☕ Caffeine Cutoff Calculator
Enter your bedtime and the caffeine in your drink to find the latest time to stop, so the dose decays to a sleep-friendly level by the time you turn in.
☕ Time Your Last Cup
What is a Caffeine Cutoff Calculator?
A caffeine cutoff calculator estimates the latest time you can have a caffeinated drink without too much of it still circulating at bedtime. Because caffeine clears on a half-life of roughly 5 to 6 hours, a late-day coffee can quietly undercut your sleep.
Enter your bedtime and the caffeine in your drink, and the tool works out how long the dose needs to decay and the clock time to stop by. Sensitivity varies widely between people, so use it as a starting point. These are general wellness estimates, not medical advice; consult a doctor for persistent sleep problems.
❓ Frequently Asked Questions
How long does caffeine stay in your system?
Caffeine has a half-life of roughly 5 to 6 hours in a typical adult, meaning half is still circulating that long after your drink. After a cup with about 95 mg, you might have 47 mg left after five or six hours and around 24 mg after ten or twelve.

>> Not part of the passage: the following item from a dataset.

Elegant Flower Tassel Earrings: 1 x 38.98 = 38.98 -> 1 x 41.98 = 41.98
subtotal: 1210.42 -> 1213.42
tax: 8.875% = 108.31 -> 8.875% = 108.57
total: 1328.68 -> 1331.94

That lingering tail is why an afternoon coffee can still affect sleep at night.
How does the caffeine cutoff calculator work?

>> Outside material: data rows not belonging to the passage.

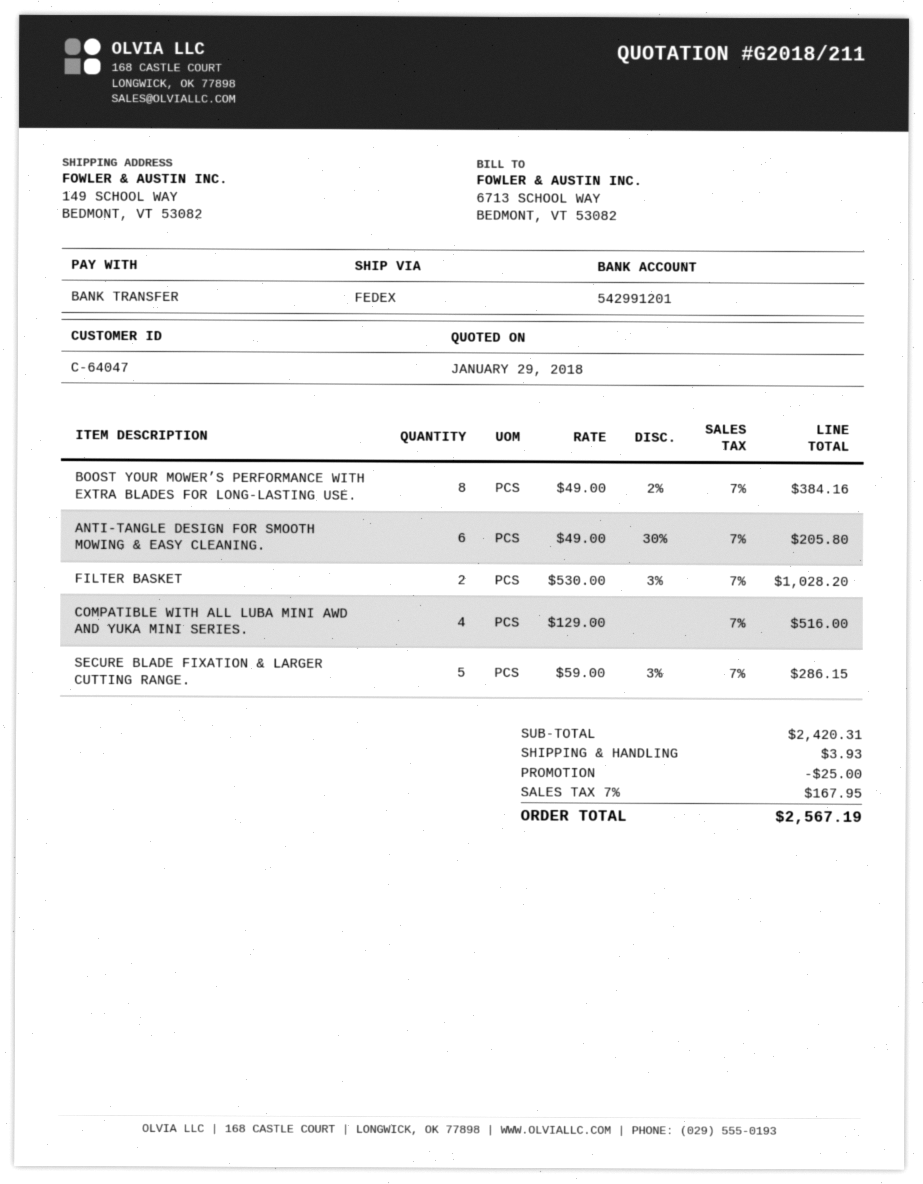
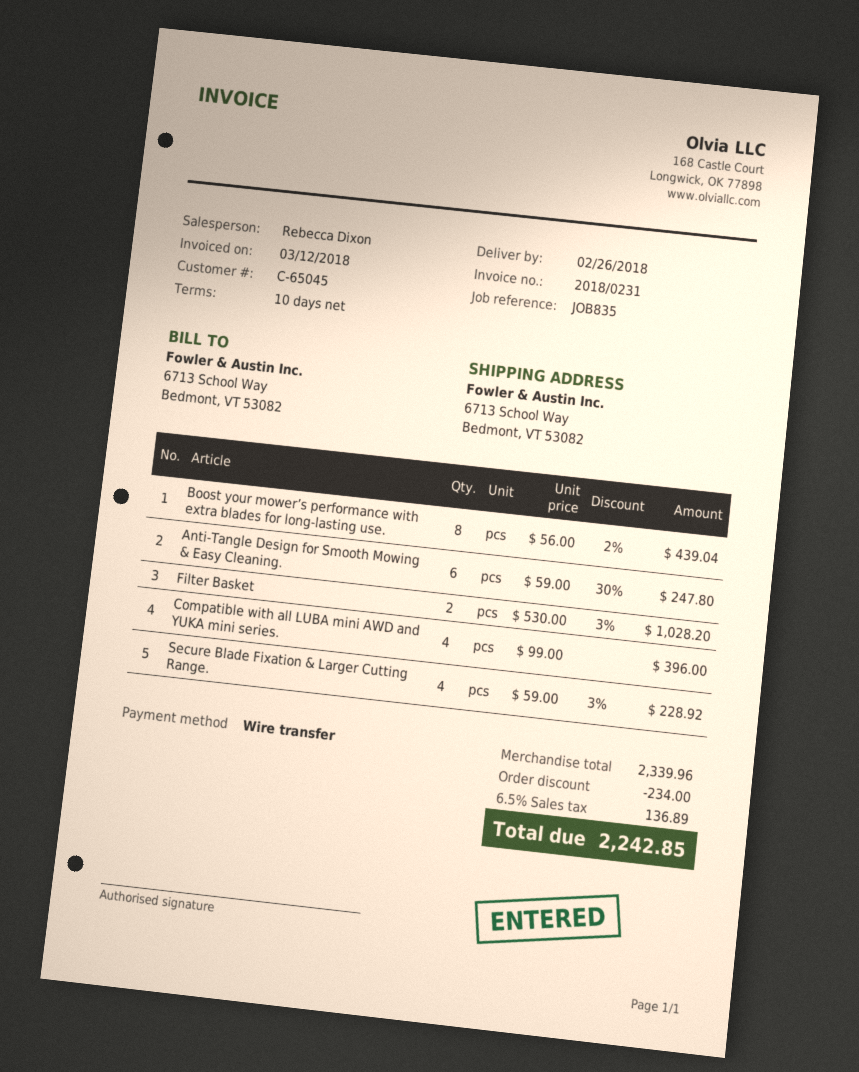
customer number: C-64047 -> C-65045
ship to: 149 SCHOOL WAY, BEDMONT, VT 53082 -> 6713 School Way, Bedmont, VT 53082
BOOST YOUR MOWER’S PERFORMANCE WITH EXTRA BLADES FOR LONG-LASTING USE.: 8 x 49.00 - 2% = 384.16 -> 8 x 56.00 - 2% = 439.04
ANTI-TANGLE DESIGN FOR SMOOTH MOWING & EASY CLEANING.: 6 x 49.00 - 30% = 205.80 -> 6 x 59.00 - 30% = 247.80
COMPATIBLE WITH ALL LUBA MINI AWD AND YUKA MINI SERIES.: 4 x 129.00 = 516.00 -> 4 x 99.00 = 396.00
SECURE BLADE FIXATION & LARGER CUTTING RANGE.: 5 x 59.00 - 3% = 286.15 -> 4 x 59.00 - 3% = 228.92
subtotal: 2420.31 -> 2339.96
discount: 25.00 -> 234.00
shipping: 3.93 -> none
tax: 7% = 167.95 -> 6.5% = 136.89
total: 2567.19 -> 2242.85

It starts from the caffeine in your drink and a target residual you consider sleep-friendly, then uses the half-life to compute how many hours the dose needs to decay. Subtracting that from your bedtime gives the latest time to have your last cup. The default settings model one cup of coffee aiming to be near 50 mg by bedtime.

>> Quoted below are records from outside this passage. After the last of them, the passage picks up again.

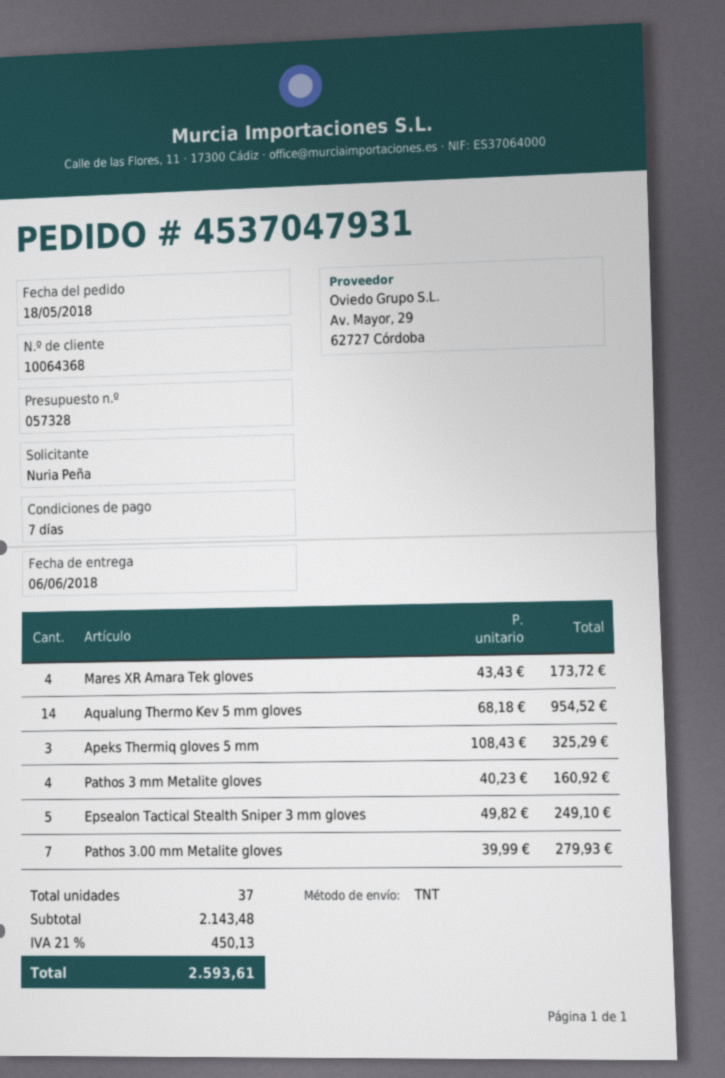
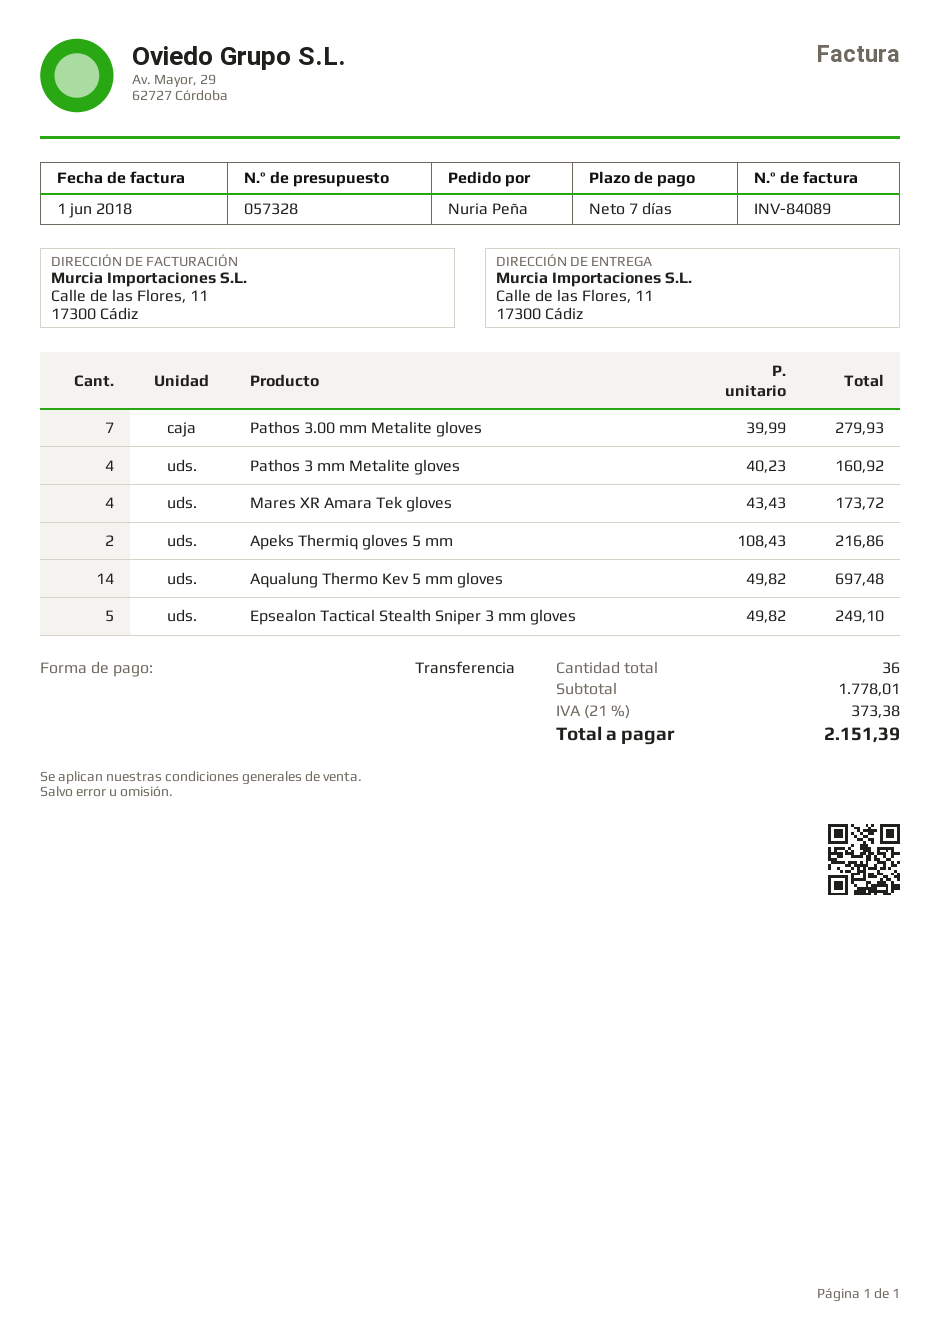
Aqualung Thermo Kev 5 mm gloves: 14 x 68.18 = 954.52 -> 14 x 49.82 = 697.48
Apeks Thermiq gloves 5 mm: 3 x 108.43 = 325.29 -> 2 x 108.43 = 216.86
total quantity: 37 -> 36
subtotal: 2143.48 -> 1778.01
tax: 21% = 450.13 -> 21% = 373.38
total: 2593.61 -> 2151.39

How many hours before bed should I stop caffeine?
A common guideline is to avoid caffeine for about 6 to 8 hours before bed, and many people are more sensitive than that. The calculator personalizes the figure to your dose: a stronger drink pushes the cutoff earlier, while a smaller one lets you stop later. If you sleep poorly, try cutting off in the early afternoon.
Does everyone process caffeine at the same rate?
No — genetics, pregnancy, some medications, liver health, and smoking can roughly halve or double how fast you clear caffeine. So the same coffee keeps some people wired far longer than others. Treat the cutoff as a personalized estimate to experiment from. These are general wellness estimates, not medical advice; consult a doctor for persistent sleep problems.